[Start of Attachment]

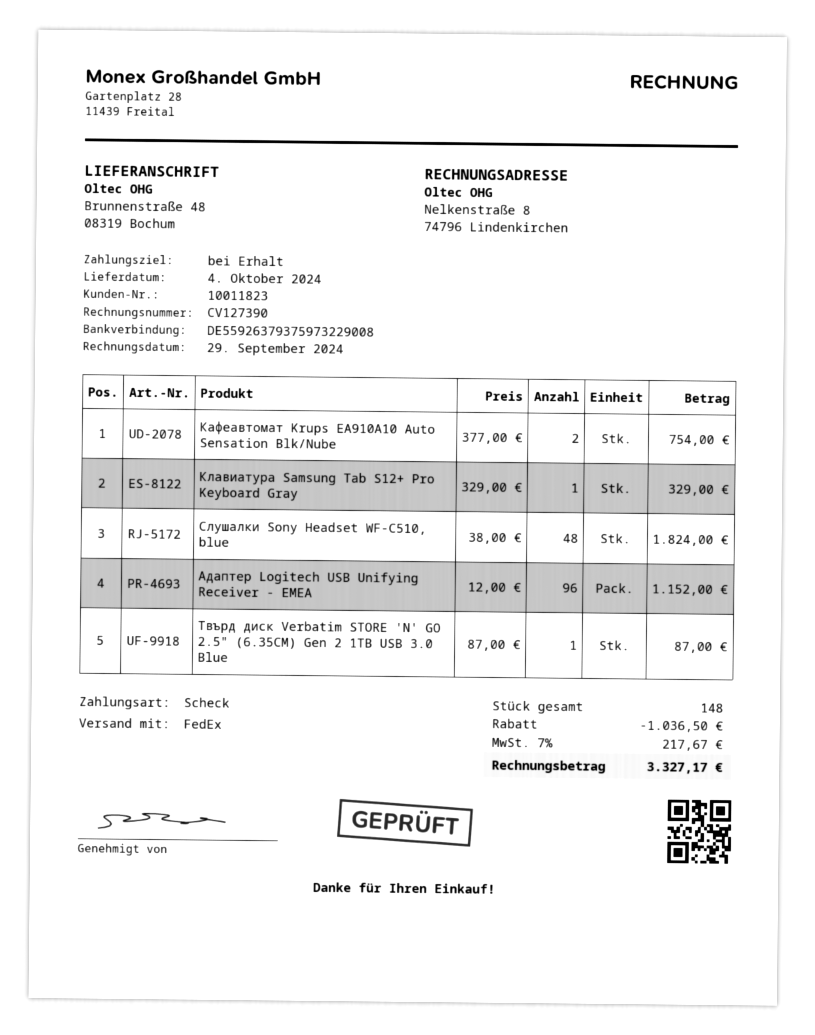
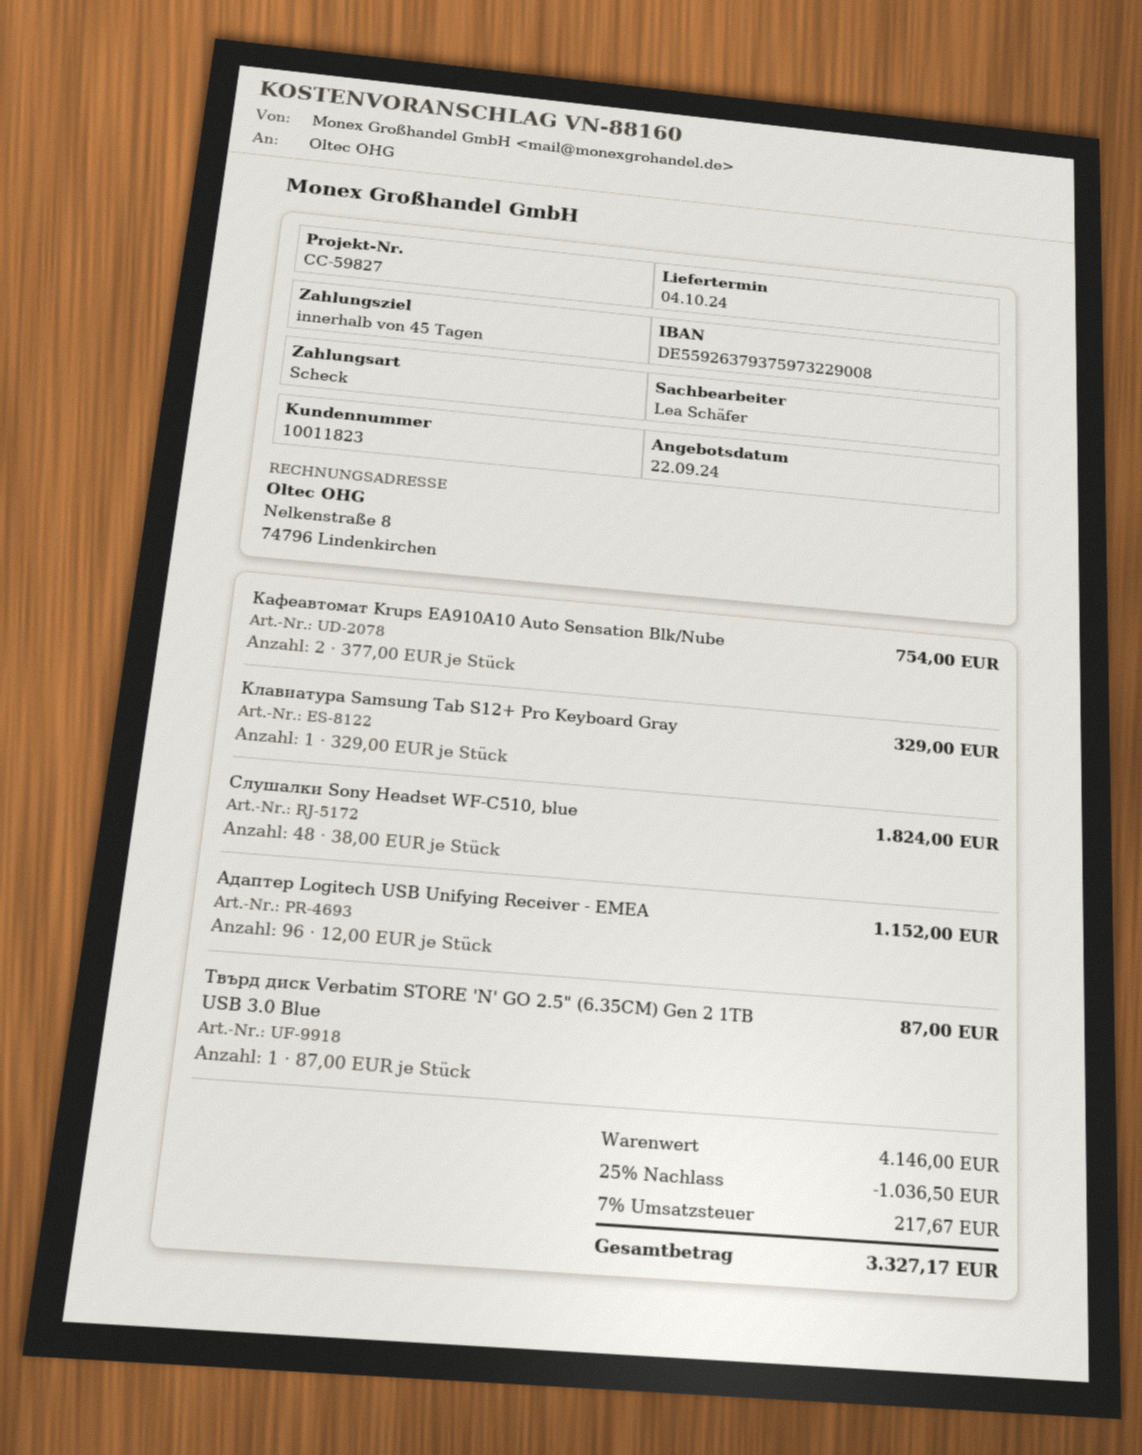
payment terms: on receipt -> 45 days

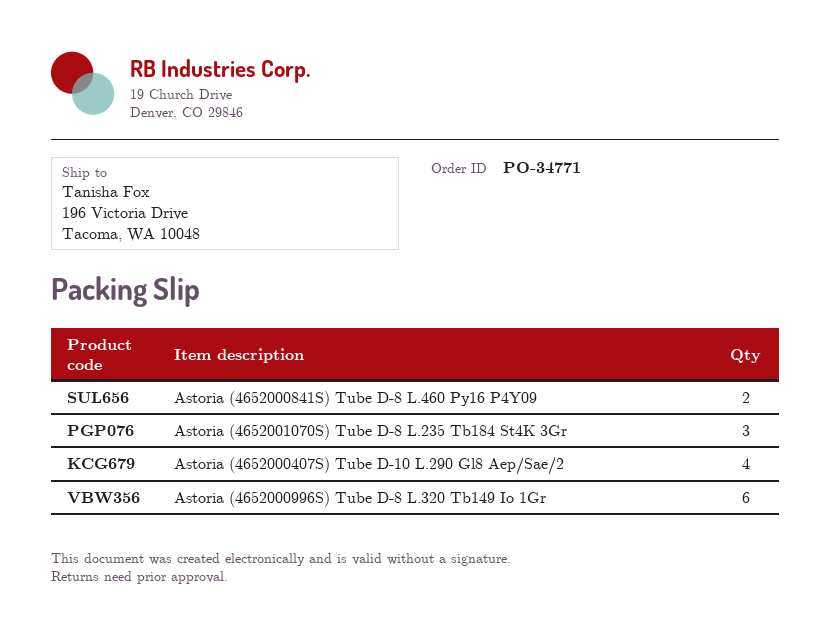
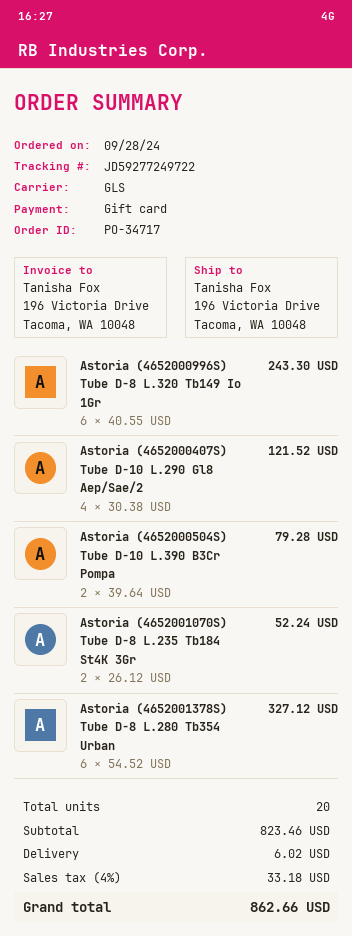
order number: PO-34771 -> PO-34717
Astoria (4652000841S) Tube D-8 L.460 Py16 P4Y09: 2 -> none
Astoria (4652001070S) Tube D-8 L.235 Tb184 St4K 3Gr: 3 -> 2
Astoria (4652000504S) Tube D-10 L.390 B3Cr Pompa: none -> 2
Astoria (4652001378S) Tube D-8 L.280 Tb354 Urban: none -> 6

[End of Attachment]

> **Required work**
Show me each line of the listing above with "Astoria" in it.

> **Exercise answer**
Astoria (4652000841S) Tube D-8 L.460 Py16 P4Y09: 2 -> none
Astoria (4652001070S) Tube D-8 L.235 Tb184 St4K 3Gr: 3 -> 2
Astoria (4652000504S) Tube D-10 L.390 B3Cr Pompa: none -> 2
Astoria (4652001378S) Tube D-8 L.280 Tb354 Urban: none -> 6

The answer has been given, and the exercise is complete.